■ Exercise aim
Transcribe the entries below without changing a word, and omit every picture.

■ Source data

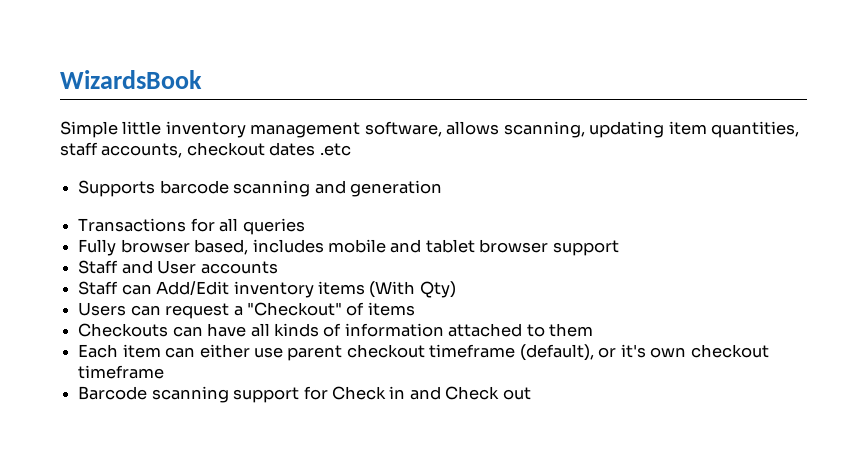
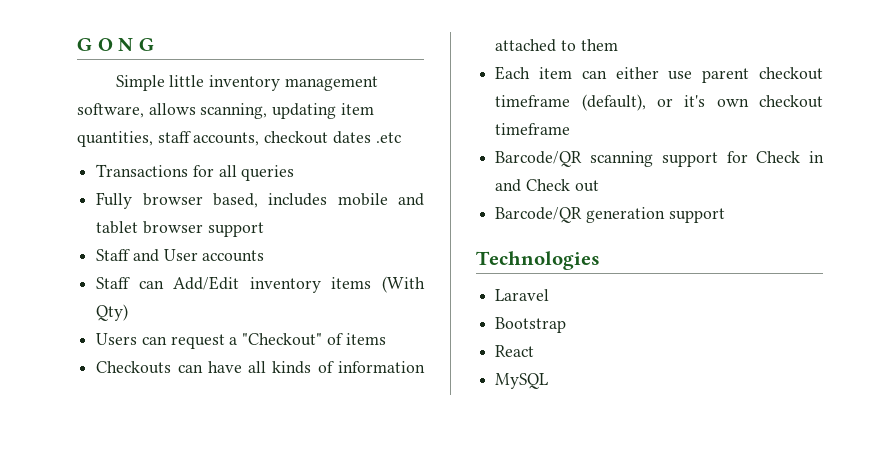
[60,70,202,89] WizardsBook -> [77,38,154,51] G O N G
[78,180,442,197] // Supports barcode scanning and generation -> (401, 137) none
[78,386,148,400] Barcode -> [495,151,583,167] Barcode/QR
(531, 393) none -> [495,207,725,223] [476,251,600,270] [495,289,550,301] [495,317,567,333] [495,345,535,357] [495,373,549,389] // Barcode/QR generation support // Technologies // Laravel // Bootstrap // React // MySQL

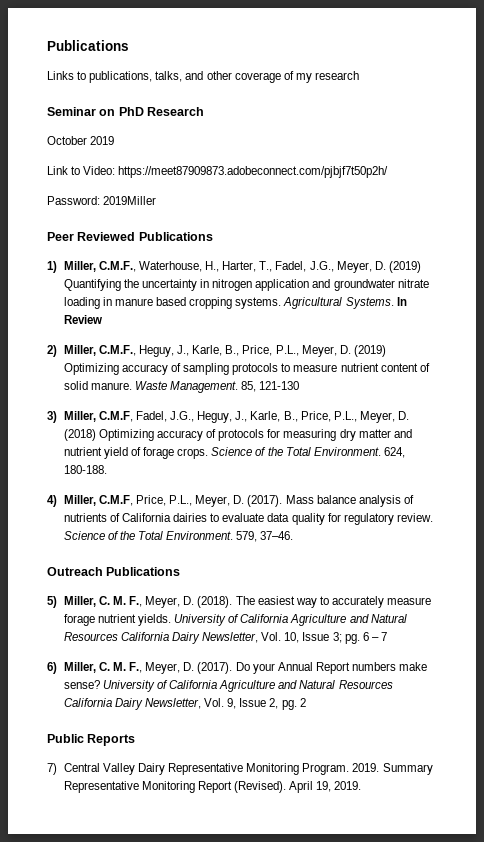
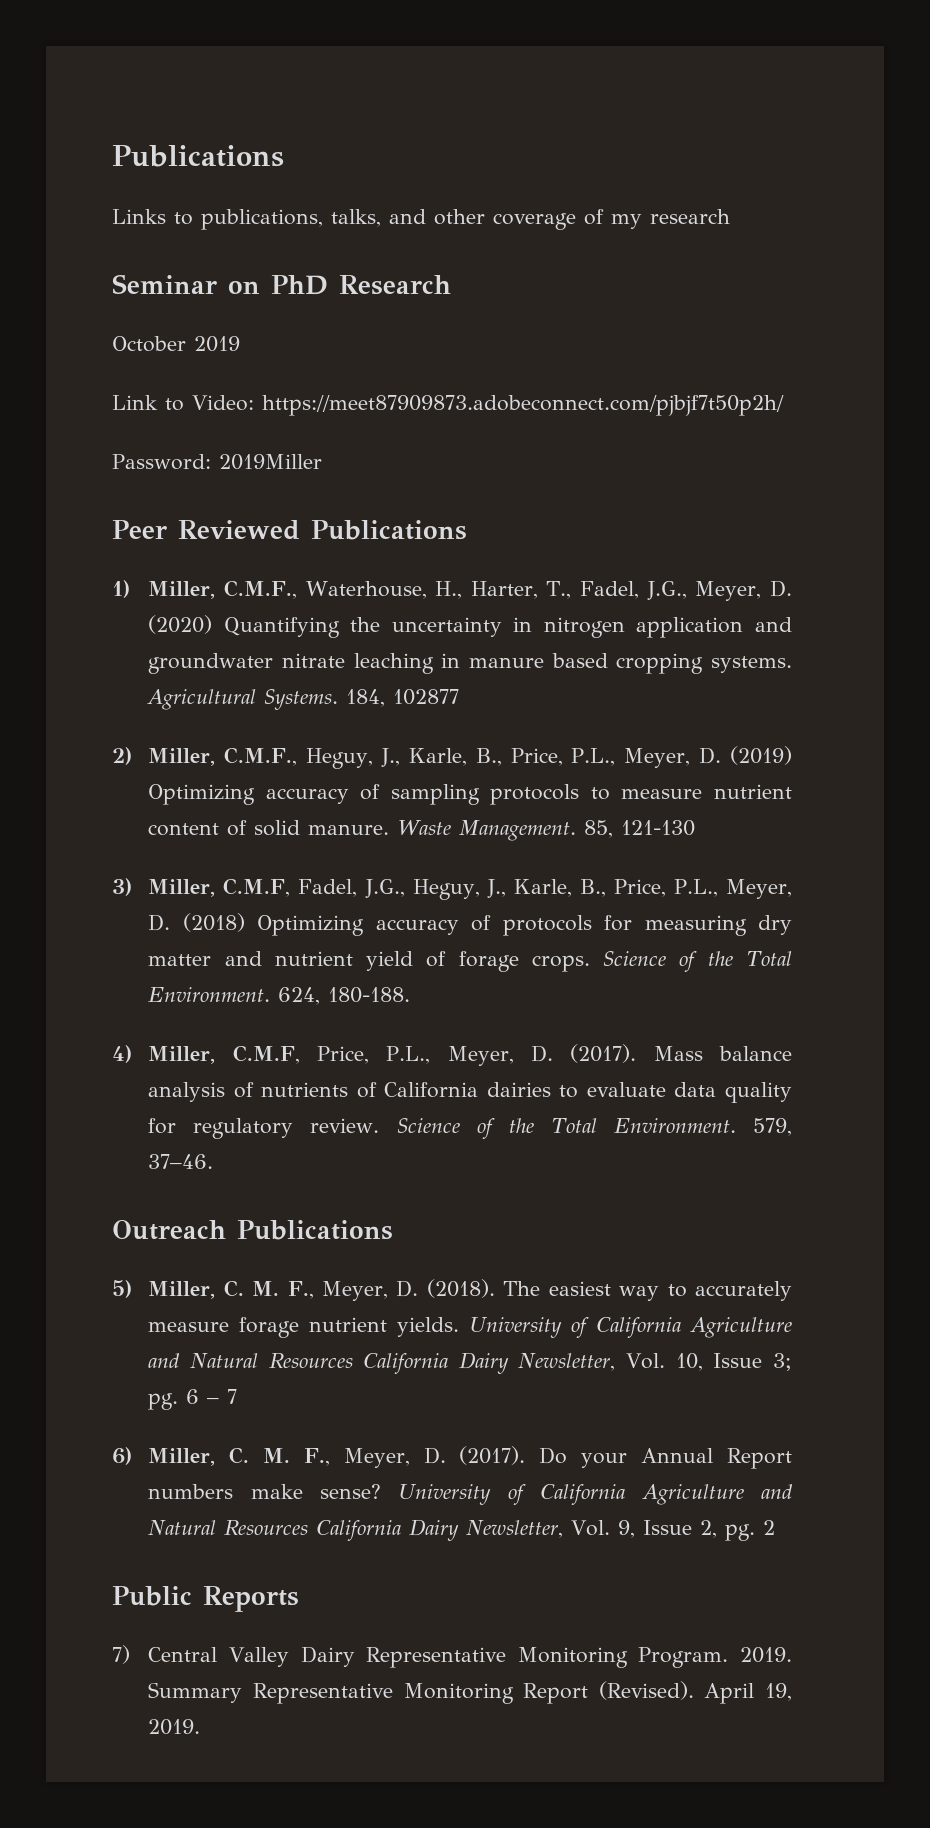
[388,261,421,273] (2019) -> [148,615,213,634] (2020)
[63,297,100,309] loading -> [353,653,434,674] leaching
[396,297,407,306] [63,315,102,324] In Review -> [346,689,460,707] 184, 102877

■ Result for this task
[60,70,202,89] WizardsBook -> [77,38,154,51] G O N G
[78,180,442,197] // Supports barcode scanning and generation -> (401, 137) none
[78,386,148,400] Barcode -> [495,151,583,167] Barcode/QR
(531, 393) none -> [495,207,725,223] [476,251,600,270] [495,289,550,301] [495,317,567,333] [495,345,535,357] [495,373,549,389] // Barcode/QR generation support // Technologies // Laravel // Bootstrap // React // MySQL

[388,261,421,273] (2019) -> [148,615,213,634] (2020)
[63,297,100,309] loading -> [353,653,434,674] leaching
[396,297,407,306] [63,315,102,324] In Review -> [346,689,460,707] 184, 102877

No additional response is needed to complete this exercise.